◆ WHAT IS NEEDED ◆
Search the listing for the word "gems" and copy every line where it turns up.
:: RAW DATA ::
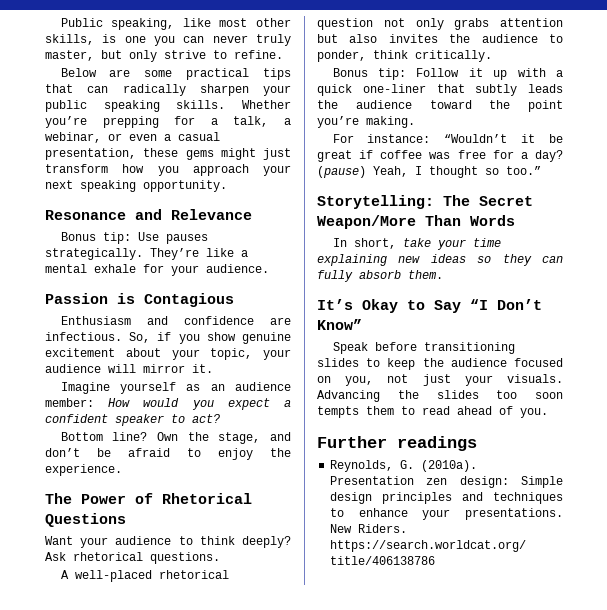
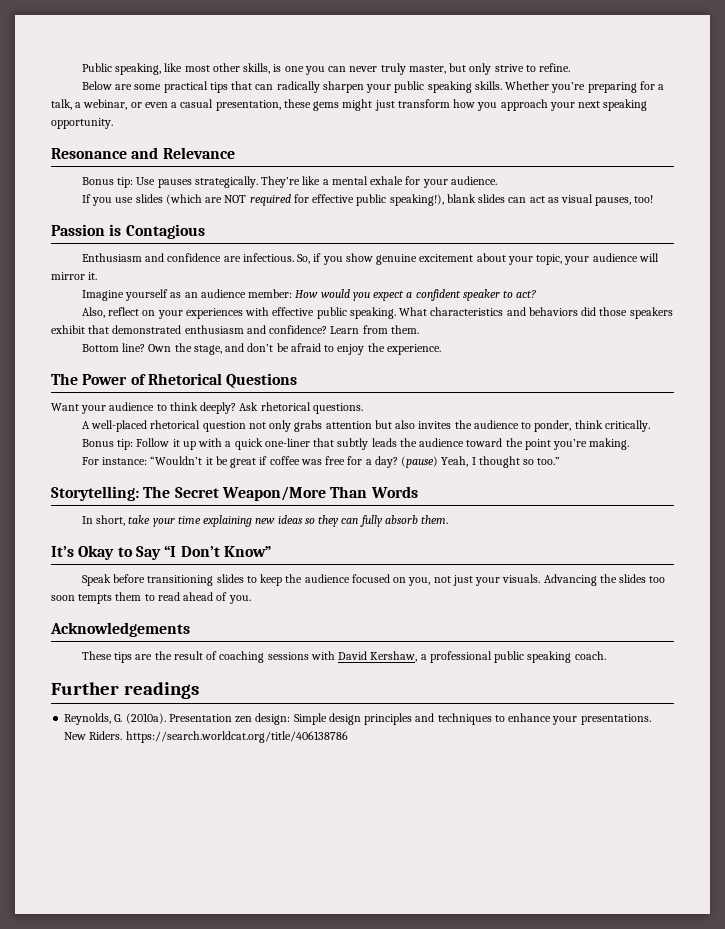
- Whether you’re prepping for a talk, a webinar, or even a casual presentation, these gems might just transform how you approach your next speaking opportunity.
+ Whether you’re preparing for a talk, a webinar, or even a casual presentation, these gems might just transform how you approach your next speaking opportunity.
+ If you use slides (which are NOT required for effective public speaking!), blank slides can act as visual pauses, too!
+ Also, reflect on your experiences with effective public speaking. What characteristics and behaviors did those speakers exhibit that demonstrated enthusiasm and confidence? Learn from them.
+ Acknowledgements
+ These tips are the result of coaching sessions with David Kershaw, a professional public speaking coach.

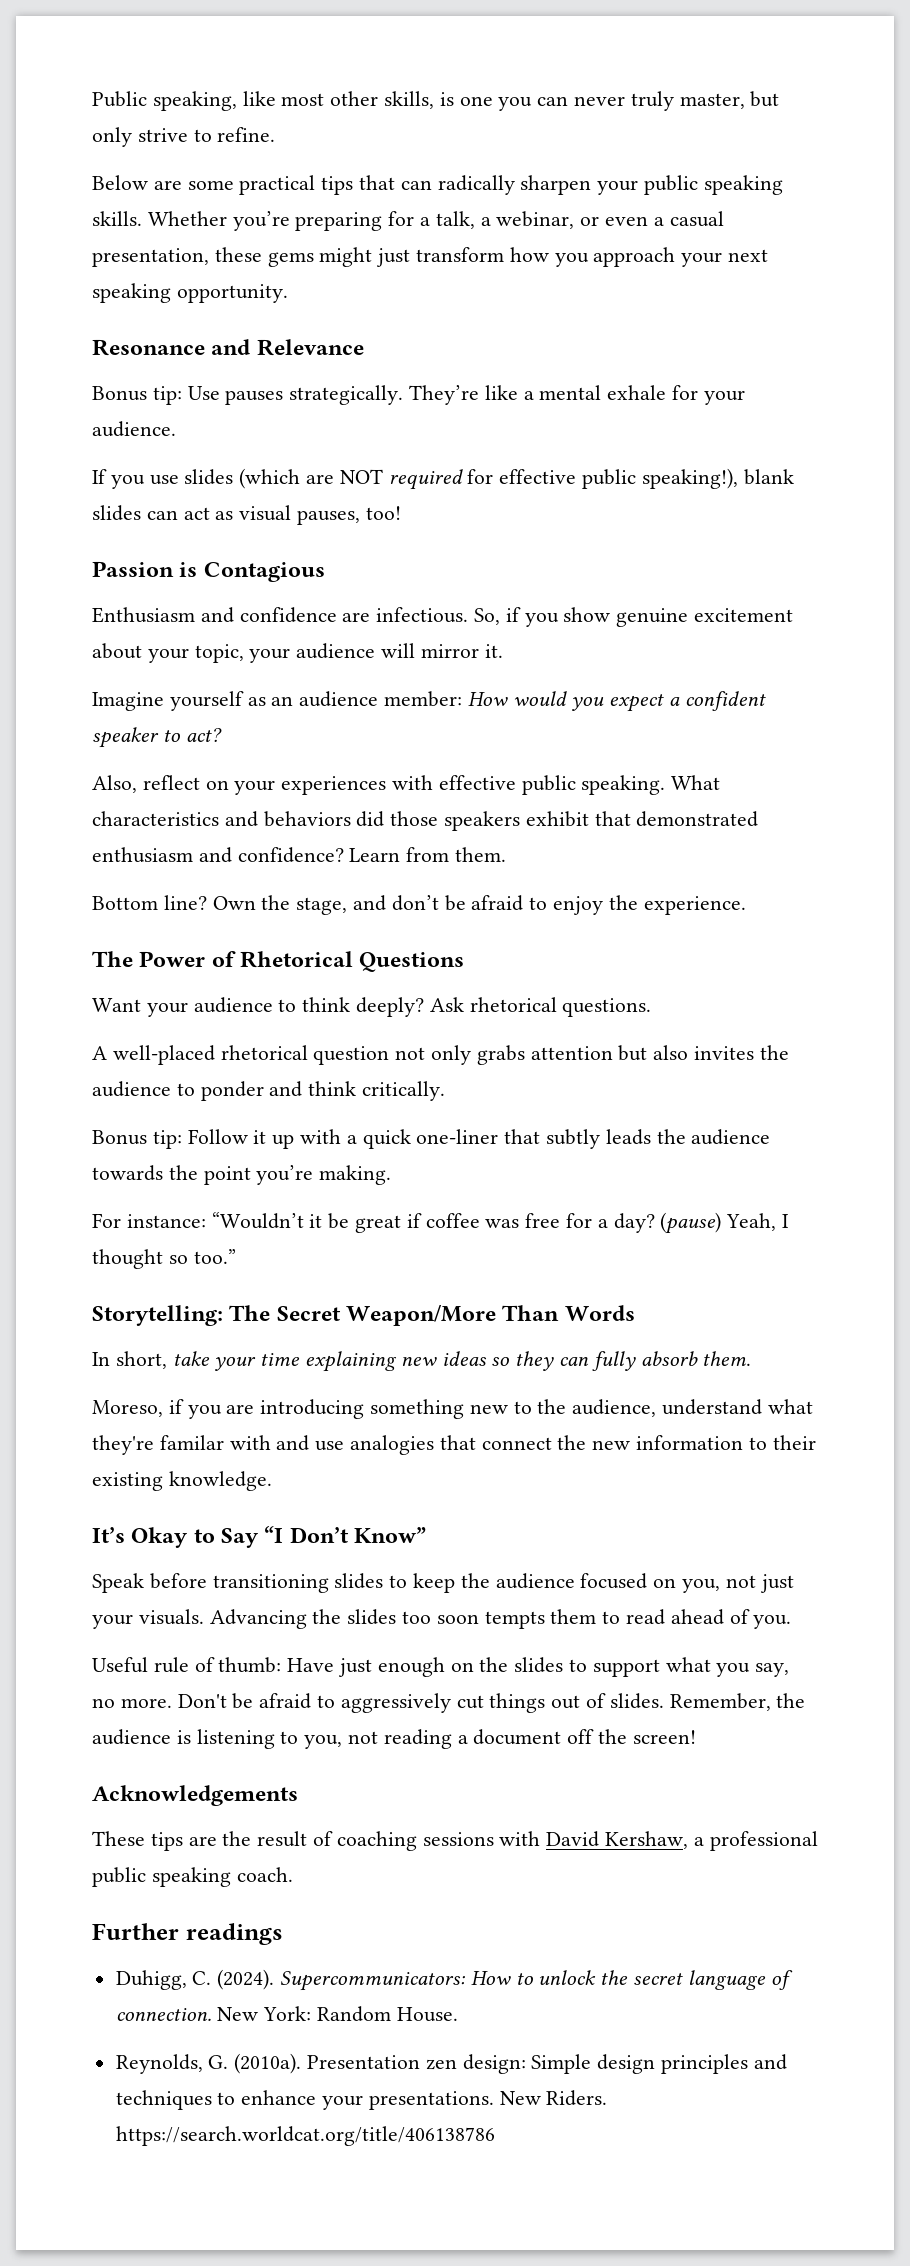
- A well-placed rhetorical question not only grabs attention but also invites the audience to ponder, think critically.
+ A well-placed rhetorical question not only grabs attention but also invites the audience to ponder and think critically.
- Bonus tip: Follow it up with a quick one-liner that subtly leads the audience toward the point you’re making.
+ Bonus tip: Follow it up with a quick one-liner that subtly leads the audience towards the point you’re making.
+ Moreso, if you are introducing something new to the audience, understand what they're familar with and use analogies that connect the new information to their existing knowledge.
+ Useful rule of thumb: Have just enough on the slides to support what you say, no more. Don't be afraid to aggressively cut things out of slides. Remember, the audience is listening to you, not reading a document off the screen!
+ Duhigg, C. (2024). Supercommunicators: How to unlock the secret language of connection. New York: Random House.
:::
◆ FINAL ANSWER ◆
- Whether you’re prepping for a talk, a webinar, or even a casual presentation, these gems might just transform how you approach your next speaking opportunity.
+ Whether you’re preparing for a talk, a webinar, or even a casual presentation, these gems might just transform how you approach your next speaking opportunity.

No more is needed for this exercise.